(Collected data entries)
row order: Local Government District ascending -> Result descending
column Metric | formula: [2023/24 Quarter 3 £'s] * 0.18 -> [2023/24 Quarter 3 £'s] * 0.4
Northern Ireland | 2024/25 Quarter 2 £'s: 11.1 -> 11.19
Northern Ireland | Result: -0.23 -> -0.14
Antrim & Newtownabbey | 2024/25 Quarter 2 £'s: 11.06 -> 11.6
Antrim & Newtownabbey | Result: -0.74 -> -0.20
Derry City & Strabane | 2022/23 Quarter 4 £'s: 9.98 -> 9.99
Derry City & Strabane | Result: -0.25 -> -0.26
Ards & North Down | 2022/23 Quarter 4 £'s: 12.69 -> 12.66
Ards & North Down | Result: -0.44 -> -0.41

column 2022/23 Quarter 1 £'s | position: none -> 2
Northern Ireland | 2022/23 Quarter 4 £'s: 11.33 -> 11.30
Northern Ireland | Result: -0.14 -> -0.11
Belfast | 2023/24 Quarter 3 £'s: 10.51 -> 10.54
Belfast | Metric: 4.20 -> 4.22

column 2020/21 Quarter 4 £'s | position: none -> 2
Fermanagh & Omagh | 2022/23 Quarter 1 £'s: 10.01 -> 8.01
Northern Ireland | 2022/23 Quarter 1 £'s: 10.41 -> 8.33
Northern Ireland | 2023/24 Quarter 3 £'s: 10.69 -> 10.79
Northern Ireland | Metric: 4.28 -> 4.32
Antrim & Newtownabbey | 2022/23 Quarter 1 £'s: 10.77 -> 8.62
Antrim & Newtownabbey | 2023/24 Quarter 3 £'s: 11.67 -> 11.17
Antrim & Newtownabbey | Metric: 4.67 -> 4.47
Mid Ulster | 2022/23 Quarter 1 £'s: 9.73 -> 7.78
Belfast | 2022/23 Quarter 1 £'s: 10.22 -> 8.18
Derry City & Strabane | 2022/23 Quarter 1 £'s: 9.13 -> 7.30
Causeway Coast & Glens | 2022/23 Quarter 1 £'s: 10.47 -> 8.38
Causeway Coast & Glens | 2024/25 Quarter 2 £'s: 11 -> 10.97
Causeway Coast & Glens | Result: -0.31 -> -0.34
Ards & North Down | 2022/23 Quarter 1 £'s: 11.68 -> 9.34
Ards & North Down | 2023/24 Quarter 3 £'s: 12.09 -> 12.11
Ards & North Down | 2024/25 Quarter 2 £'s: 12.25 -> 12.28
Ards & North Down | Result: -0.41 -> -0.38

==

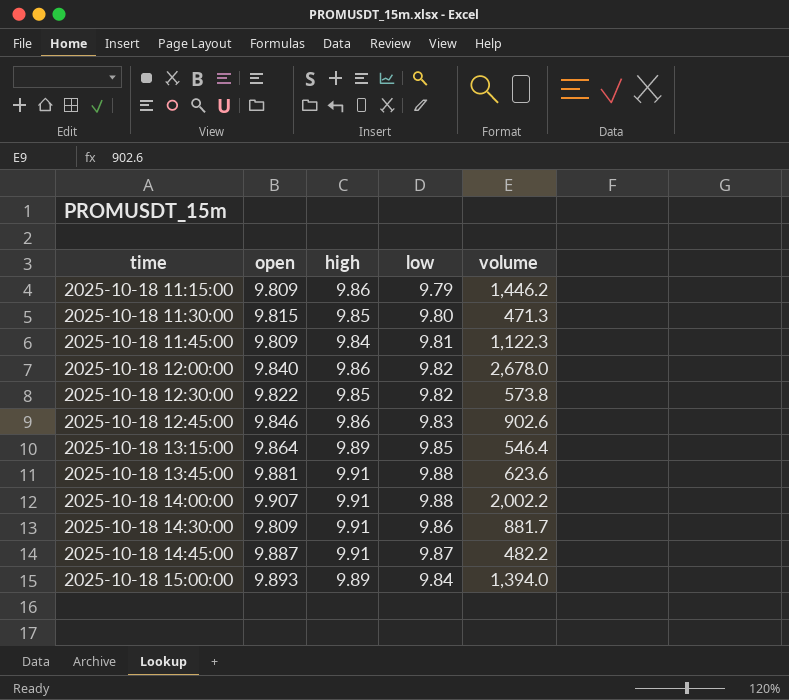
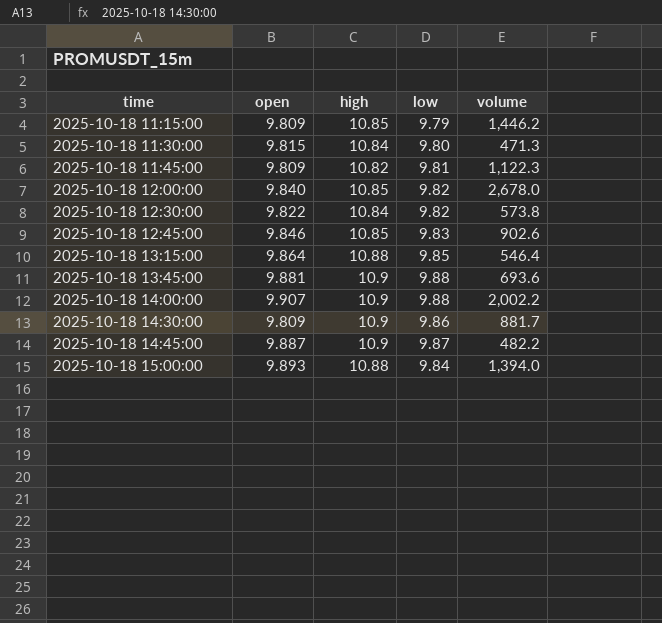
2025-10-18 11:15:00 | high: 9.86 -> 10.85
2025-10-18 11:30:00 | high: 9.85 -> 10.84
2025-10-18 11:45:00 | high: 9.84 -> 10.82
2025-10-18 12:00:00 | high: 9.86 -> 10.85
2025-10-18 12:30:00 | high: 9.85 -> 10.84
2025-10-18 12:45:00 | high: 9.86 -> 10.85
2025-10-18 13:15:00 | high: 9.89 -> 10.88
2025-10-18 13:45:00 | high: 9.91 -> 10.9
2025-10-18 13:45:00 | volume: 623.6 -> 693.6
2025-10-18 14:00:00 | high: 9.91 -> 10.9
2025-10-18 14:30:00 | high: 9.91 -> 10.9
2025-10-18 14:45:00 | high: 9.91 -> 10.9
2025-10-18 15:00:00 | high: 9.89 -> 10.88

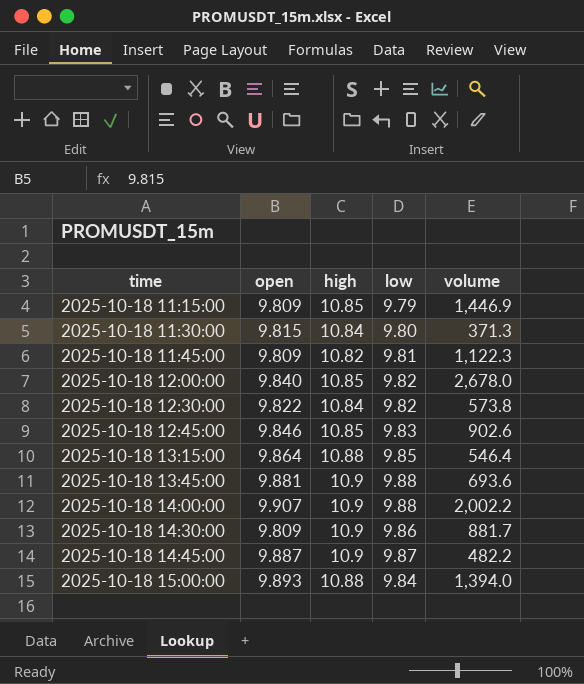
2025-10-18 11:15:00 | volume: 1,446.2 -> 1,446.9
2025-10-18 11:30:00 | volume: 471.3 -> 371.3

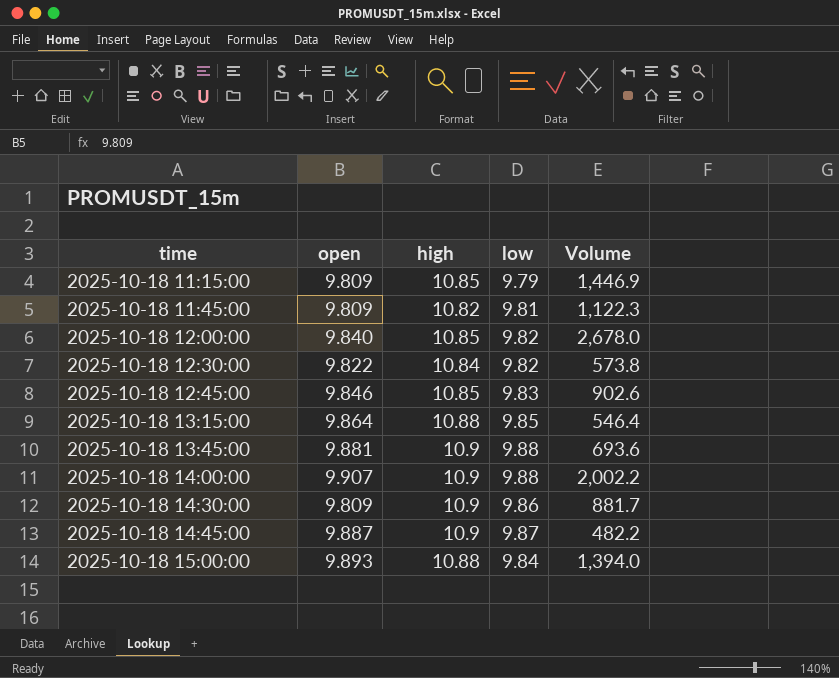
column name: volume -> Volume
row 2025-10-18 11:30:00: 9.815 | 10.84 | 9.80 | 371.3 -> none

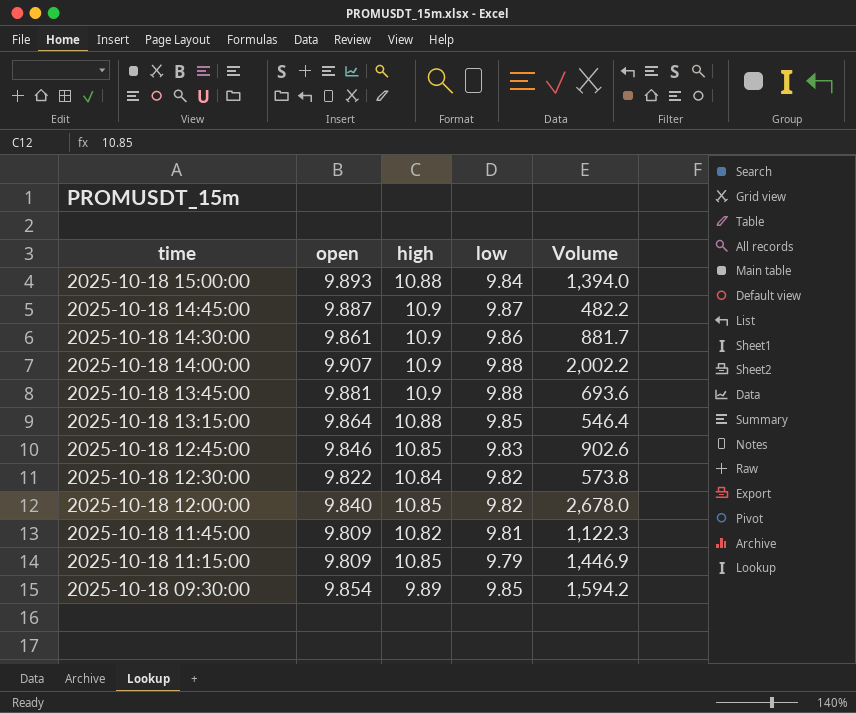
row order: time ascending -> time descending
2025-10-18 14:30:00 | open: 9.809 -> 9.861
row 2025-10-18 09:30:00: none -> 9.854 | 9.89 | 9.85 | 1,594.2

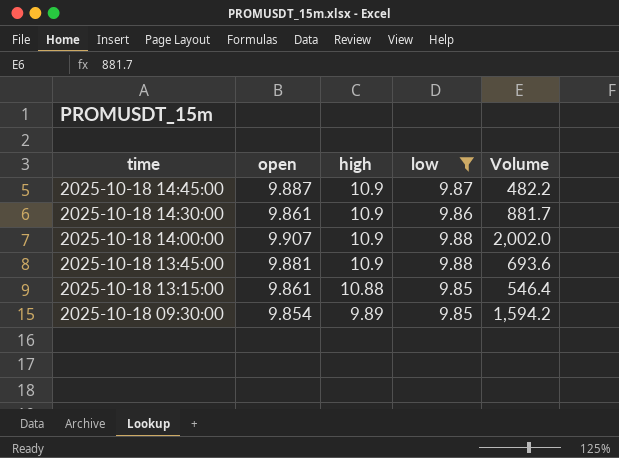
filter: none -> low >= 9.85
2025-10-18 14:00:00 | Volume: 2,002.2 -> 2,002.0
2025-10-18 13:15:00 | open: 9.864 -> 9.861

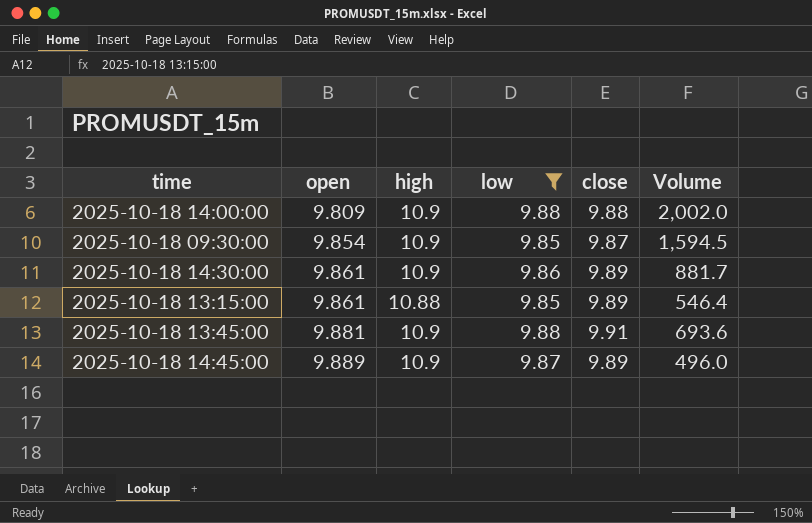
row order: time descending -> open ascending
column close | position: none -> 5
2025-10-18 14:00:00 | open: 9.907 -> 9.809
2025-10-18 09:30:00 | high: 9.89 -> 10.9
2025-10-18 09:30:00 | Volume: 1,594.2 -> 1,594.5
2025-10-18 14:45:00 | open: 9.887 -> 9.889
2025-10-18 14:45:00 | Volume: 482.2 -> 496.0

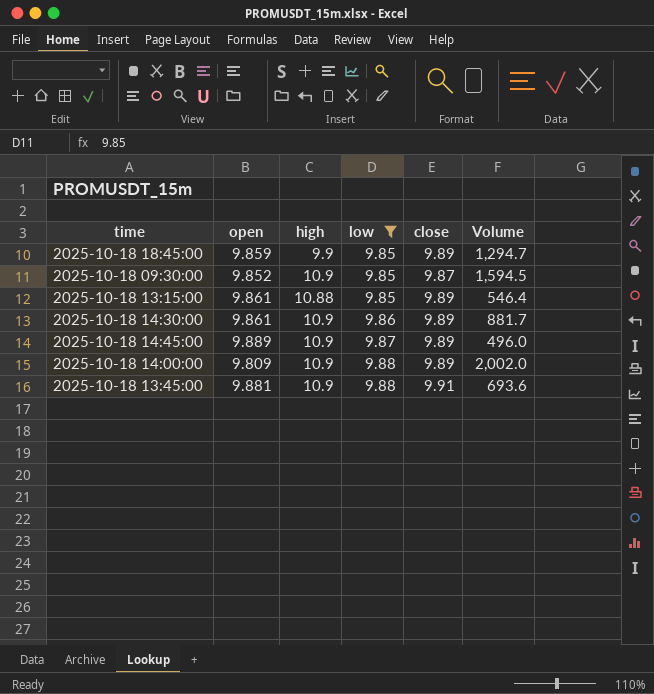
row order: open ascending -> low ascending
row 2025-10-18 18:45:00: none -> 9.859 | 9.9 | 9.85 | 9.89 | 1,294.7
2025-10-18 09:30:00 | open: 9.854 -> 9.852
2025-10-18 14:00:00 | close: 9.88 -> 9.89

Required action: I would like the exact lines from the data above, starting with the one that holds "2025-10-18 11:45:00 | high: 9.84 -> 10.82" and going on through the one that holds "filter: none -> low >= 9.85", without the pictures.

Final answer:
2025-10-18 11:45:00 | high: 9.84 -> 10.82
2025-10-18 12:00:00 | high: 9.86 -> 10.85
2025-10-18 12:30:00 | high: 9.85 -> 10.84
2025-10-18 12:45:00 | high: 9.86 -> 10.85
2025-10-18 13:15:00 | high: 9.89 -> 10.88
2025-10-18 13:45:00 | high: 9.91 -> 10.9
2025-10-18 13:45:00 | volume: 623.6 -> 693.6
2025-10-18 14:00:00 | high: 9.91 -> 10.9
2025-10-18 14:30:00 | high: 9.91 -> 10.9
2025-10-18 14:45:00 | high: 9.91 -> 10.9
2025-10-18 15:00:00 | high: 9.89 -> 10.88

2025-10-18 11:15:00 | volume: 1,446.2 -> 1,446.9
2025-10-18 11:30:00 | volume: 471.3 -> 371.3

column name: volume -> Volume
row 2025-10-18 11:30:00: 9.815 | 10.84 | 9.80 | 371.3 -> none

row order: time ascending -> time descending
2025-10-18 14:30:00 | open: 9.809 -> 9.861
row 2025-10-18 09:30:00: none -> 9.854 | 9.89 | 9.85 | 1,594.2

filter: none -> low >= 9.85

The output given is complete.